Why Constraint-Based Cluster Analysis?

  • Need user feedback: Users know their applications the best
  • Less parameters but more user-desired constraints, e.g., an ATM allocation problem: obstacle & desired clusters

Categorization of Constraints

  • Constraints on instances: specifies how a pair or a set of instances should be grouped in the cluster analysis
    • Must-link vs. cannot link constraints
      • must-link(x, y): x and y should be grouped into one cluster
    • Constraints can be defined using variables, e.g.,
      • cannot-link(x, y) if dist(x, y) > d
  • Constraints on clusters: specifies a requirement on the clusters
    • E.g., specify the min # of objects in a cluster, the max diameter of a cluster, the shape of a cluster (e.g., a convex), # of clusters (e.g., k)
  • Constraints on similarity measurements: specifies a requirement that the similarity calculation must respect
    • E.g., driving on roads, obstacles (e.g., rivers, lakes)
  • Issues: Hard vs. soft constraints; conflicting or redundant constraints

Constraint-Based Clustering Methods (I):Handling Hard Constraints

  • Handling hard constraints: Strictly respect the constraints in cluster assignments
  • Example: The COP-k-means algorithm
    • Generate super-instances for must-link constraints
      • Compute the transitive closure of the must-link constraints
      • To represent such a subset, replace all those objects in the subset by the mean.
      • The super-instance also carries a weight, which is the number of objects it represents
    • Conduct modified k-means clustering to respect cannot-link constraints
      • Modify the center-assignment process in k-means to a nearest feasible center assignment
      • An object is assigned to the nearest center so that the assignment respects all cannot-link constraints

Constraint-Based Clustering Methods (II):Handling Soft Constraints

  • Treated as an optimization problem: When a clustering violates a soft constraint, a penalty is imposed on the clustering
  • Overall objective: Optimizing the clustering quality, and minimizing the constraint violation penalty
  • Ex.
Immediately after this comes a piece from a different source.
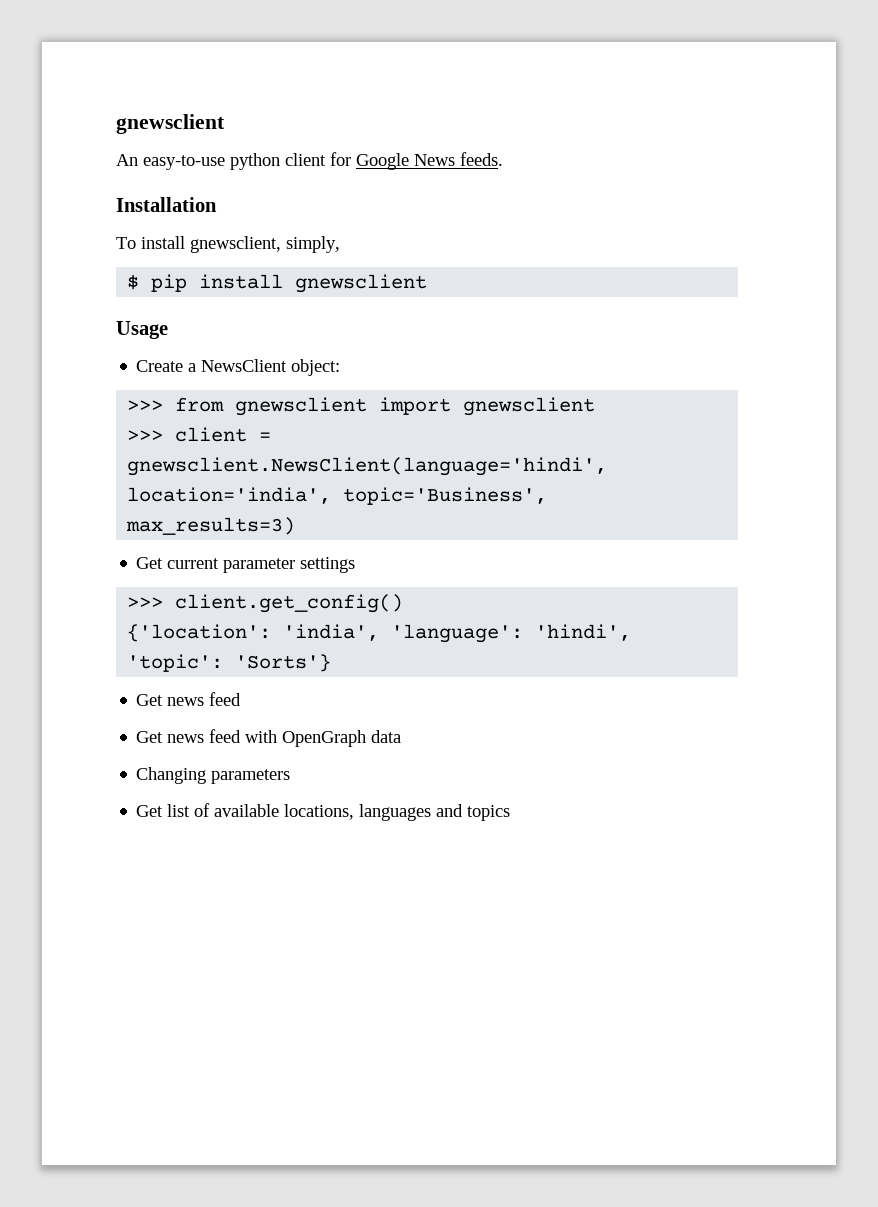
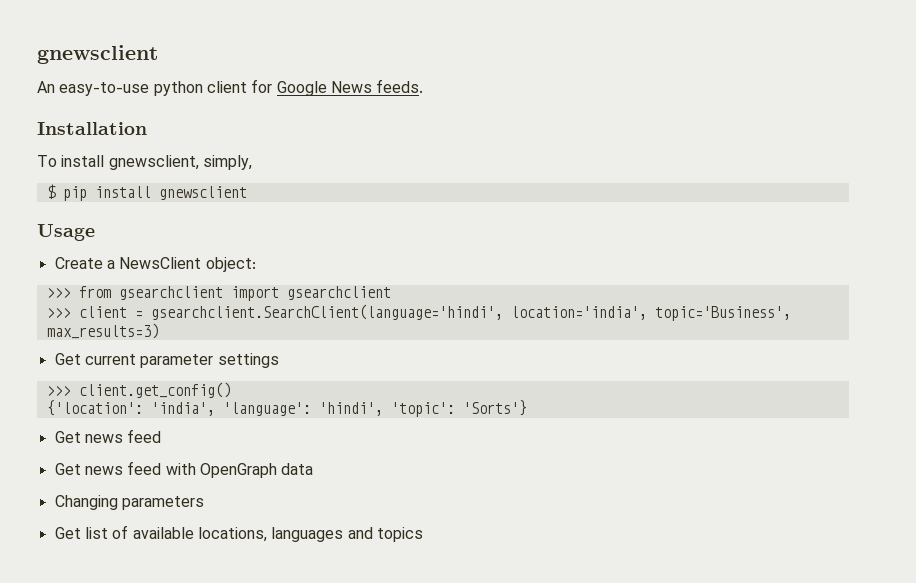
[235,397,596,416] gnewsclient import gnewsclient -> [118,286,391,301] gsearchclient import gsearchclient
[127,457,608,476] gnewsclient.NewsClient(language='hindi', -> [150,304,503,320] gsearchclient.SearchClient(language='hindi',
CVQE (Constrained Vector Quantization Error) algorithm: Conduct k-means clustering while enforcing constraint violation penalties
  • Objective function: Sum of distance used in k-means, adjusted by the constraint violation penalties
    • Penalty of a must-link violation
      • If objects x and y must-be-linked but they are assigned to two different centers, c1 and c2, dist(c1, c2) is added to the objective function as the penalty
    • Penalty of a cannot-link violation
      • If objects x and y cannot-be-linked but they are assigned to a common center c, dist(c, c′), between c and c′ is added to the objective function as the penalty, where c′ is the closest cluster to c that can accommodate x or y

Speeding Up Constrained Clustering

  • It is costly to compute some constrained clustering
  • Ex. Clustering with obstacle objects: Tung, Hou, and Han. Spatial clustering in the presence of obstacles, ICDE'01
  • K-medoids is more preferable since k-means may locate the ATM center in the middle of a lake
  • Visibility graph and shortest path
  • Triangulation and micro-clustering
  • Two kinds of join indices (shortest-paths) worth pre-computation
    • VV index: indices for any pair of obstacle vertices
    • MV index: indices for any pair of micro-cluster and obstacle indices

An Example: Clustering With Obstacle Objects

User-Guided Clustering: A Special Kind of Constraints

  • X. Yin, J. Han, P. S. Yu, “Cross-Relational Clustering with User's Guidance”, KDD'05
  • User usually has a goal of clustering, e.g., clustering students by research area
  • User specifies his clustering goal to CrossClus

Comparing with Classification

  • User-specified feature (in the form of attribute) is used as a hint, not class labels
    • The attribute may contain too many or too few distinct values, e.g., a user may want to cluster students into 20 clusters instead of 3
    • Additional features need to be included in cluster analysis

Comparing with Semi-Supervised Clustering

  • Semi-supervised clustering: User provides a training set consisting of “similar” (“must-link) and “dissimilar” (“cannot link”) pairs of objects
  • User-guided clustering: User specifies an attribute as a hint, and more relevant features are found for clustering

Why Not Semi-Supervised Clustering?

  • Much information (in multiple relations) is needed to judge whether two tuples are similar
  • A user may not be able to provide a good training set
  • It is much easier for a user to specify an attribute as a hint, such as a student’s research area

CrossClus: An Overview

  • Measure similarity between features by how they group objects into clusters
  • Use a heuristic method to search for pertinent features
    • Start from user-specified feature and gradually expand search range
  • Use tuple ID propagation to create feature values
    • Features can be easily created during the expansion of search range, by propagating IDs
  • Explore three clustering algorithms: k-means, k-medoids, and hierarchical clustering

Multi-Relational Features

  • A multi-relational feature is defined by:
    • A join path, e.g., Student → Register → OpenCourse → Course
    • An attribute, e.g., Course.area
    • (For numerical feature) an aggregation operator, e.g., sum or average
  • Categorical feature f = [Student → Register → OpenCourse → Course, Course.area, null]

Representing Features

  • Similarity between tuples t 1 and t 2 w.r.t. categorical feature f
    • Cosine similarity between vectors f ( t 1) and f ( t 2)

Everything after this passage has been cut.